April is my favorite month of all. I think about it all year!
It's Cushing's Awareness Month. On April 8th, we honor Dr Harvey Cushing's, the father of modern neurosurgery and the namesake to this terrible disease I have. We don't blame you, Harvey. We like you!
I wanted to let you in on a project I've got going. In appreciation of where I am in my journey and all the close friends I've made along the way, I plan to blog every day through the month of April. Maybe, just maybe, a few patients suspecting Cushing's will see enough information to reach out and stand up to the MDs that are blocking their way to treatment, cures, and ultimately, reclaiming their lives.
Now, back to the writing and daily blogging for a sec. For someone so scatterbrained, exhausted, and unreliable as someone with Cushing's, even agreeing to a challenge strikes fear in me. Eek. That's a lot of commitment, and Cushing's makes us so flaky, I really hate that part. All I can do is try, right?!

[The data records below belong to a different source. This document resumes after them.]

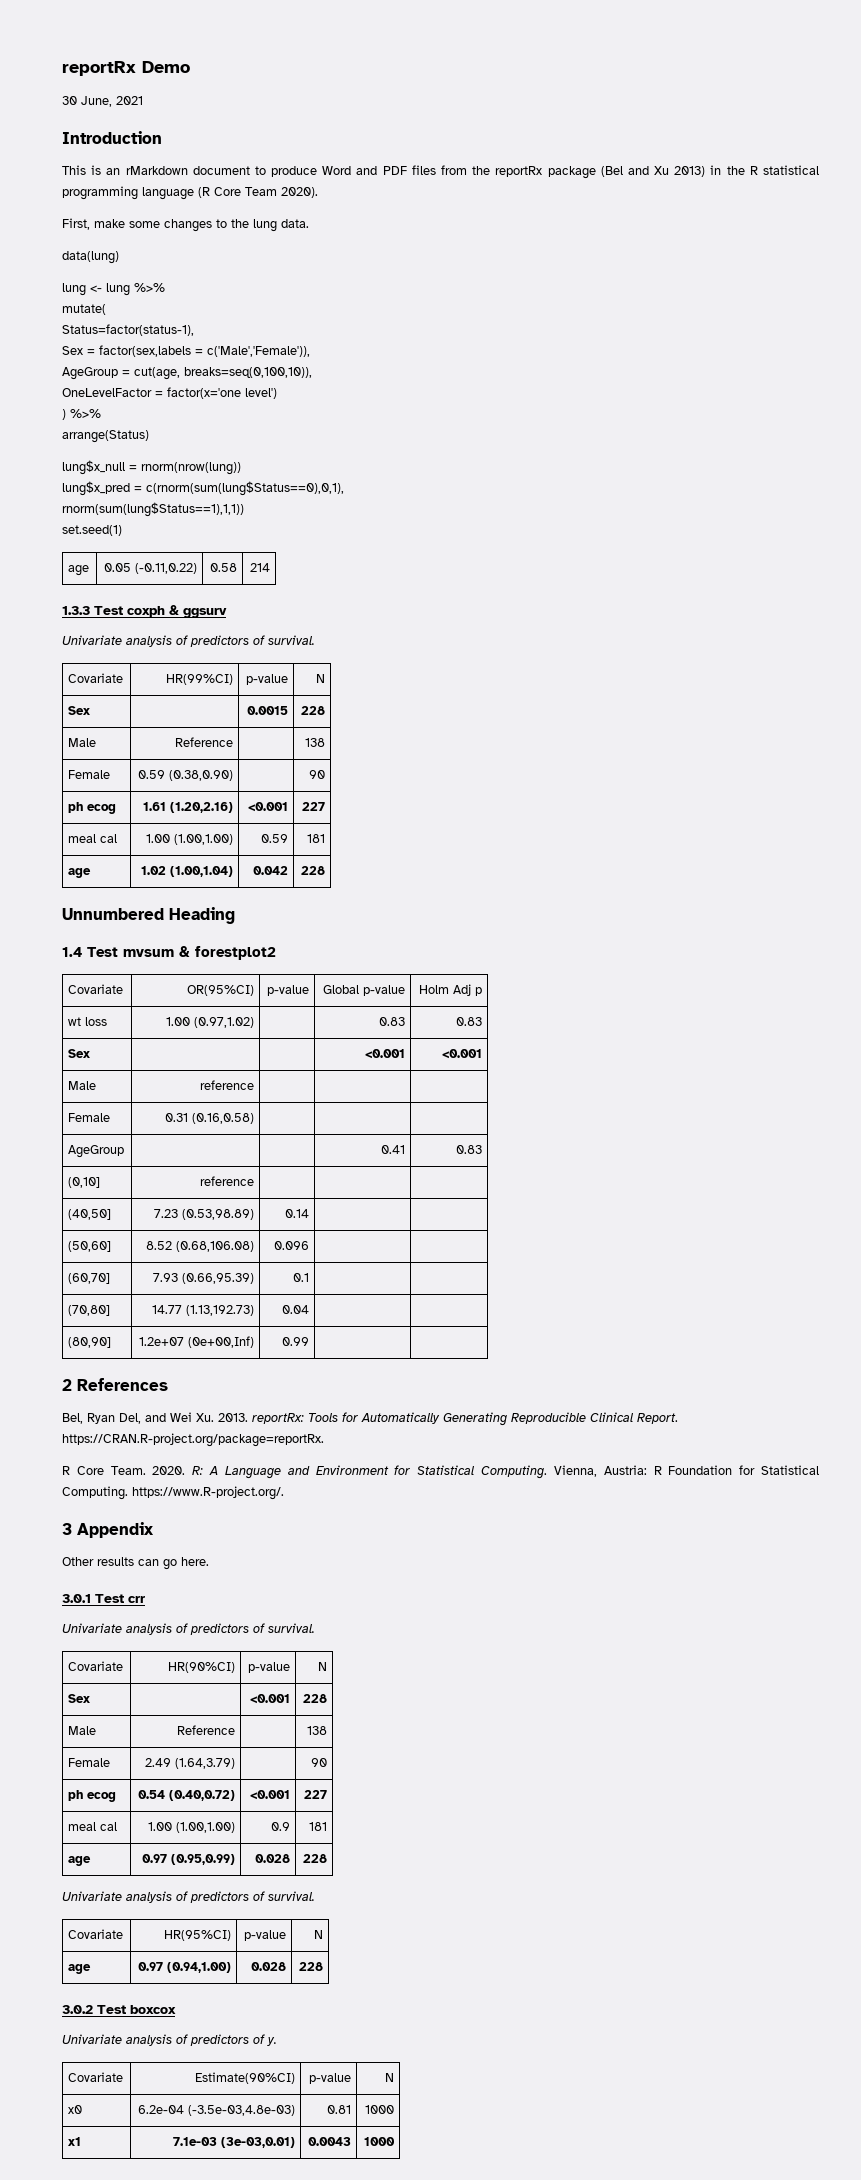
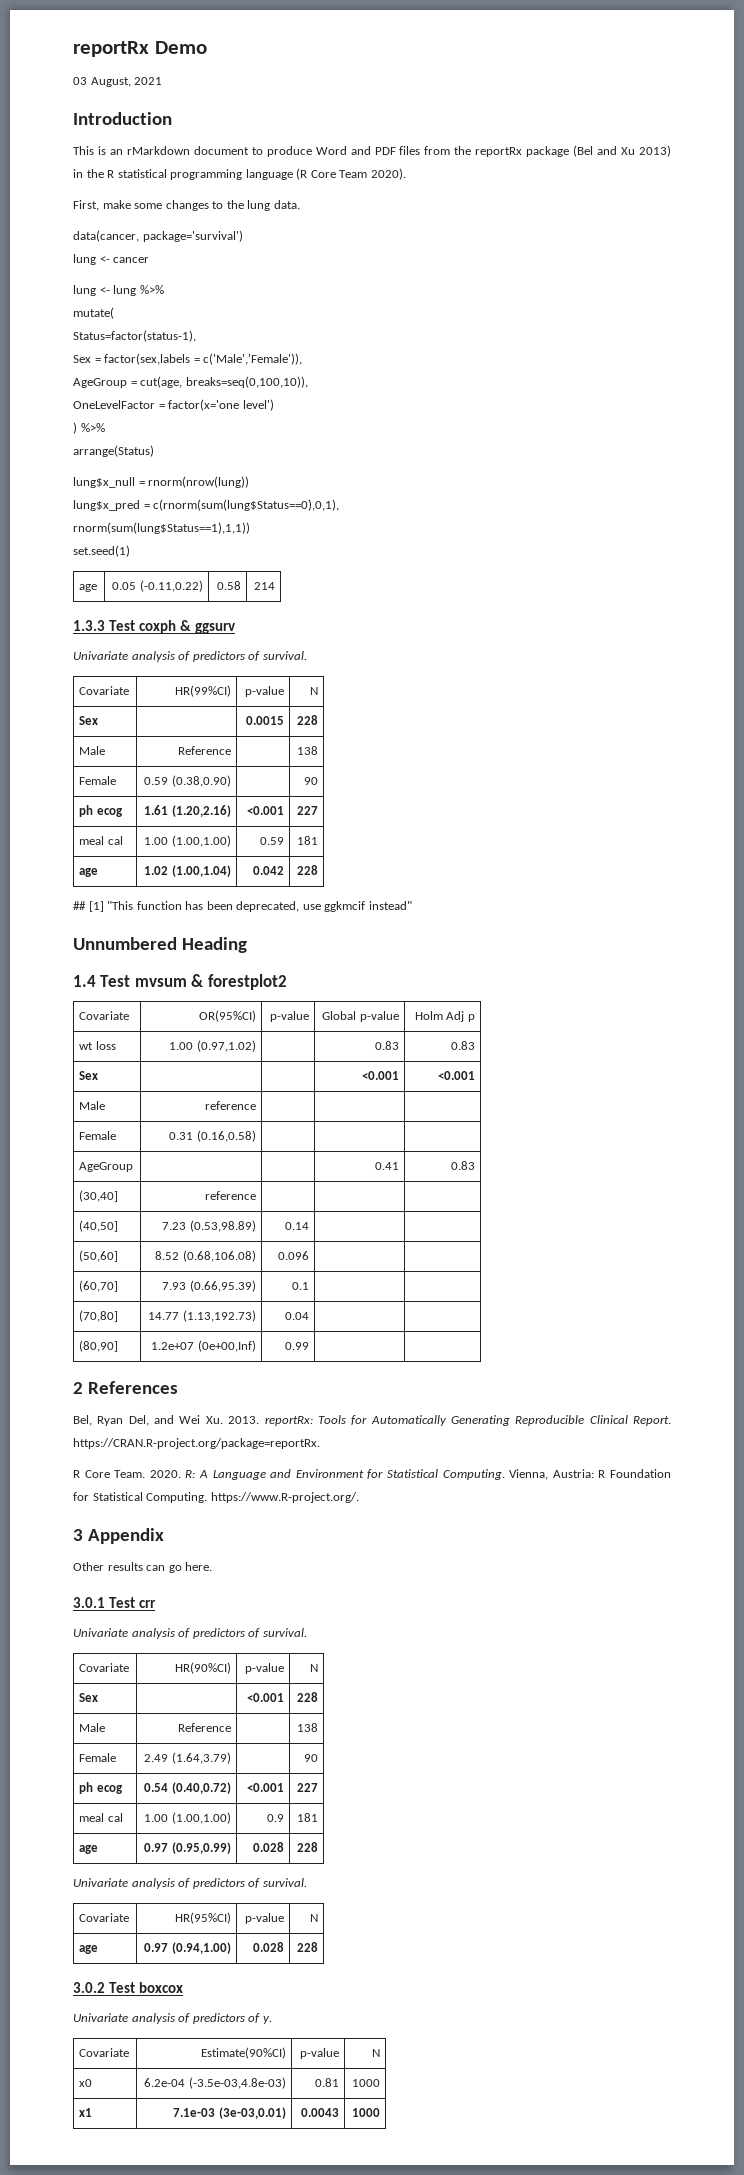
- 30 June, 2021
+ 03 August, 2021
- data(lung)
+ data(cancer, package='survival')
+ lung <- cancer
+ ## [1] "This function has been deprecated, use ggkmcif instead"
- (0,10] | reference | | |
+ (30,40] | reference | | |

This blog has been an important part of my life since its inception in May 2008. It was a special place that I created where I could talk about Cushing's in any way I wanted, any time I wanted. For the past three years, I have shared as much and as often as I could of myself, my experiences, and tidbits of knowledge I accumulate along the way. Bringing more awareness to others is critical to how I have made sense of and come to accept this haunting disease.
So for me, this challenge is very personal.
As a pre-disease perfectionist, I always wish I could do more here. I wish I could blog every day. I have so much to say Cushing's and how it changes the trajectory of my life each day. However, I struggle to maintain the energy for myself and my family. For this one month of April, I really want to work to balance my focus on Cushing's and my focus forgetting Cushing's enough so I can be present with my family. I hope I can hold it all together. I can only do my best.
I always wish this body and mind would let me do more or not hold me back. I feel so trapped in this body. It is also so important to my self-identity to combat this reality of me being stuck inside the house all day. I realize I can be sick with Cushing's and still contribute something to this world. With this blog and these numbers, I sorta kinda maybe see the impact I have already made in my little corner of the Cushing's world.
I think of all the Cushing's patients -- fearful, lost, defeated -- that have come to me by way of this blog, and I am thankful that something I have done could help another kind soul in this world. I always wish I could spend more time with each person who writes me--four people last week!--but I am without a doubt always rooting for them. That's what I see in this counter, and it always makes me smile.
Seeing that graph below makes me feel pretty, pretty, pretty, pretty, pretty certain that there are many more undiagnosed Cushies in this world than any doctor would ever care to admit. That’s fine by me. While I can’t control the doctor side, I can do my part to educate and advocate for the patient side.